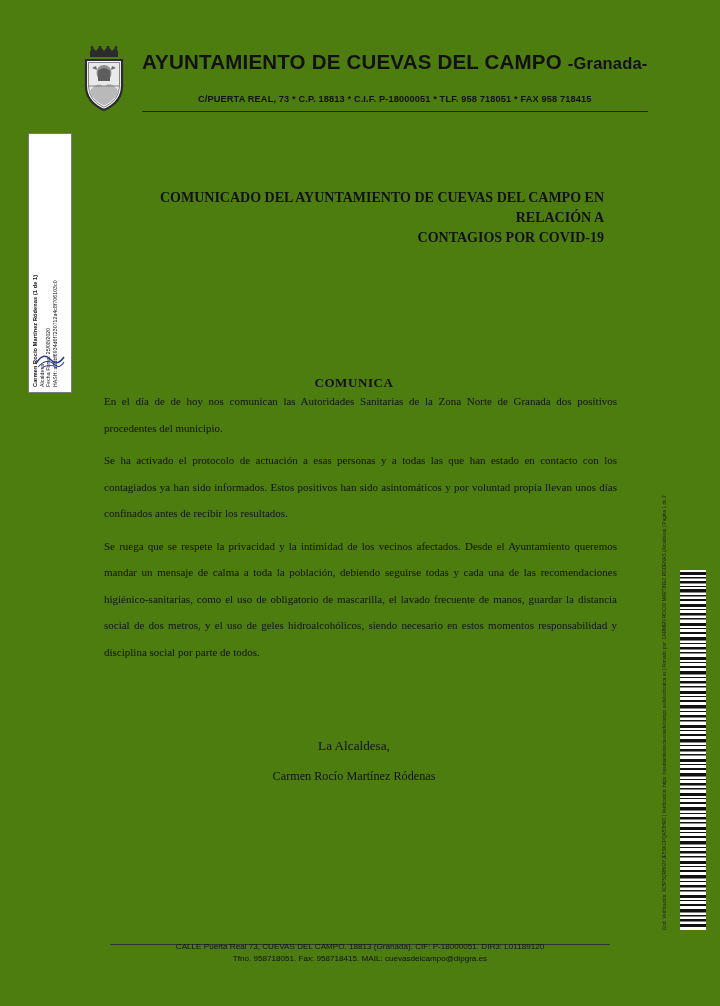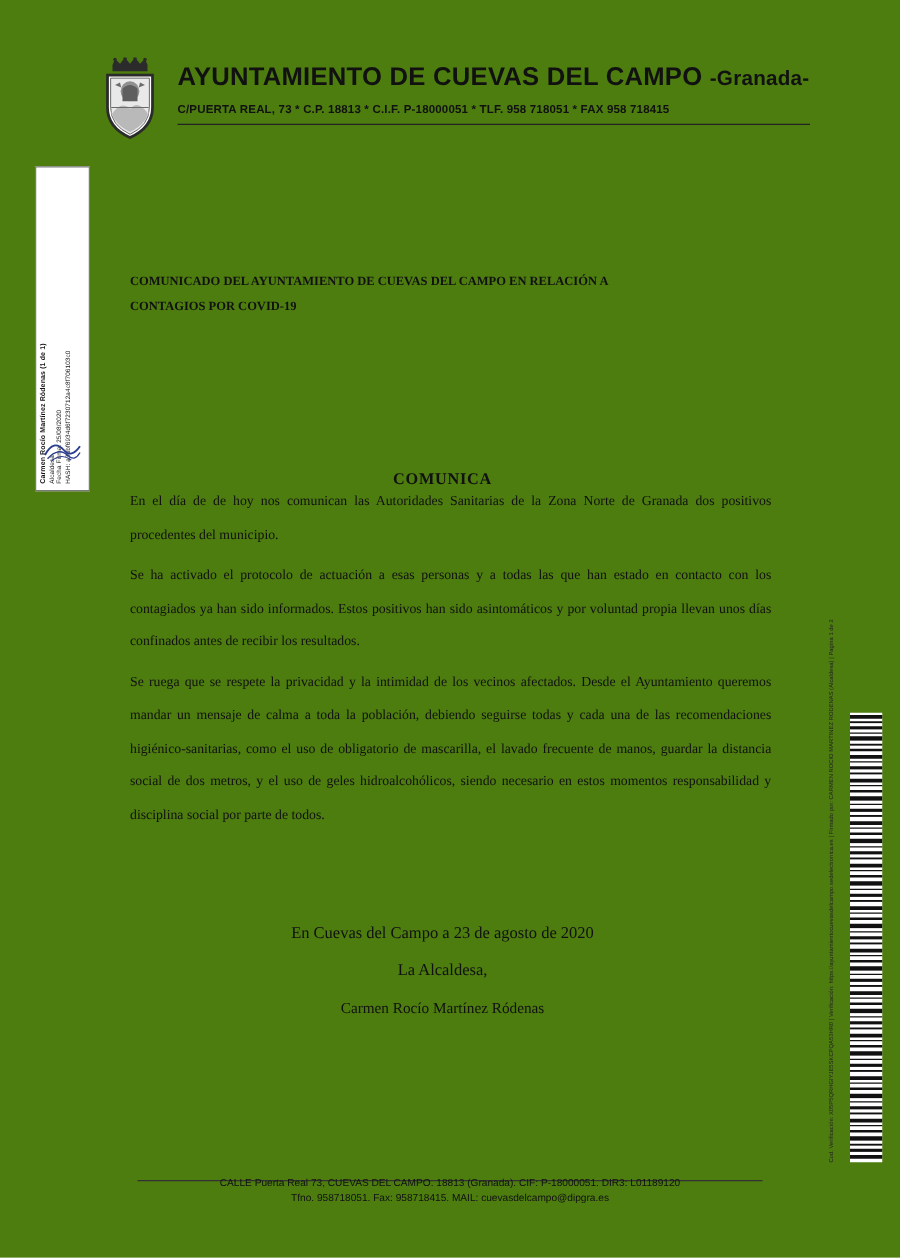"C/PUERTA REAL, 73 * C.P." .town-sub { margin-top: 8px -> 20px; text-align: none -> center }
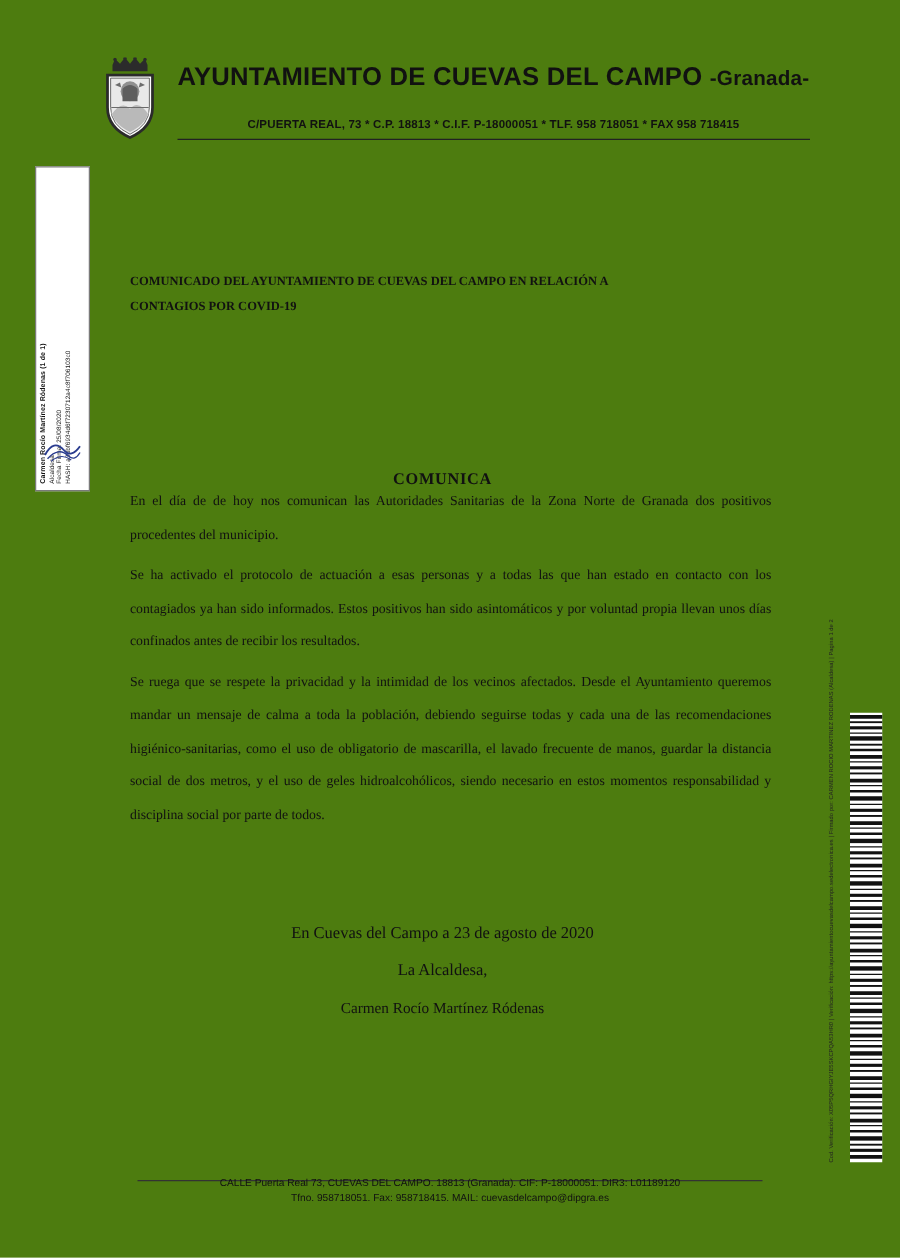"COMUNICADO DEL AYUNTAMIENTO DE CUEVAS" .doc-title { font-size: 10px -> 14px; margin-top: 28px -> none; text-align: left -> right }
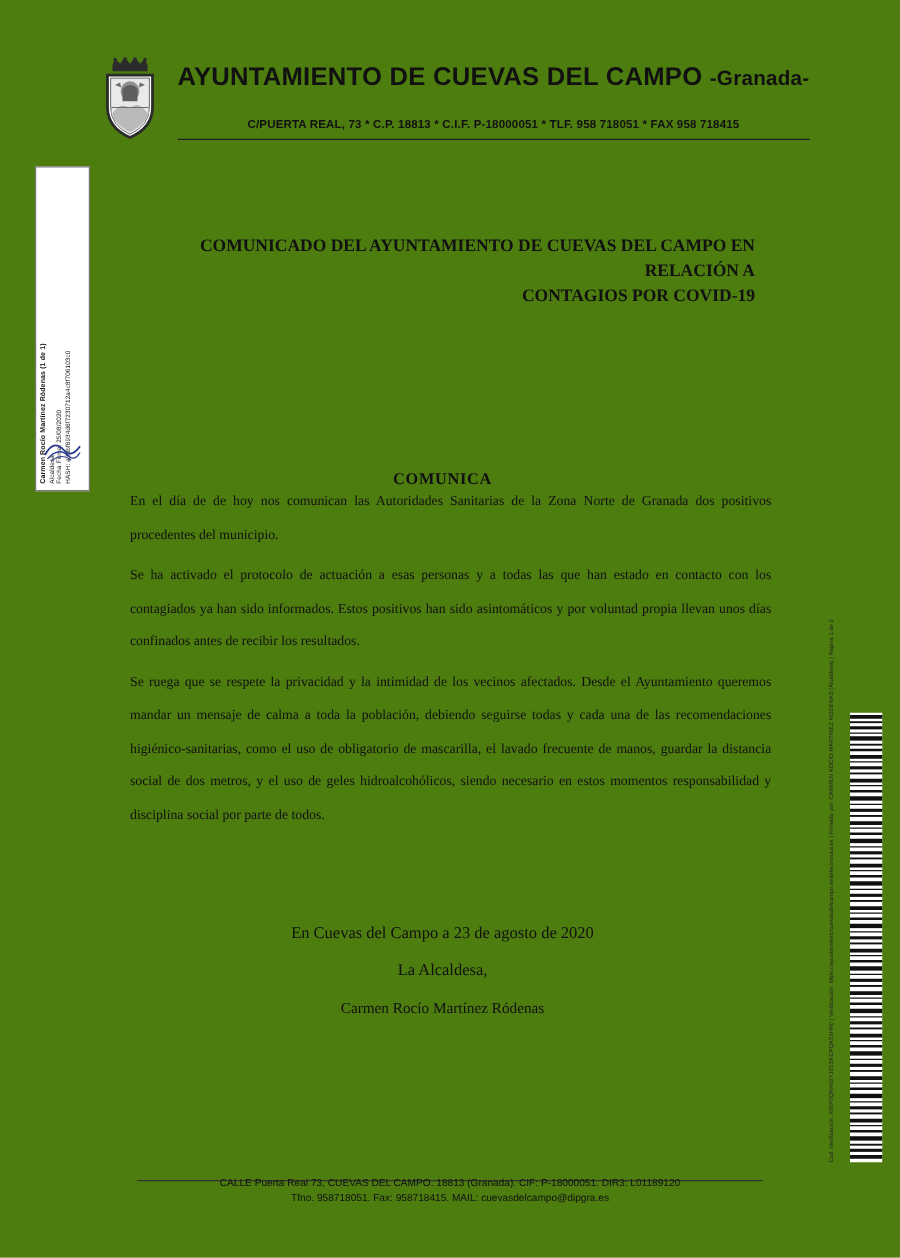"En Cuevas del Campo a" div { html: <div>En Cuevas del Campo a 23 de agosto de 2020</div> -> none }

------------------------------------------------------------------------

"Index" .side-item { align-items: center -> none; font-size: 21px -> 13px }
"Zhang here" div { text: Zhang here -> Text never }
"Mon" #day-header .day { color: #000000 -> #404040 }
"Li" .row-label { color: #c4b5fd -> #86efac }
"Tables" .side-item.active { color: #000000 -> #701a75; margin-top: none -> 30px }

------------------------------------------------------------------------

EXERCISE DESCRIPTION: Return only the number of lines in the data above that hold the word "side".

OUTPUT FOR THIS TASK: 2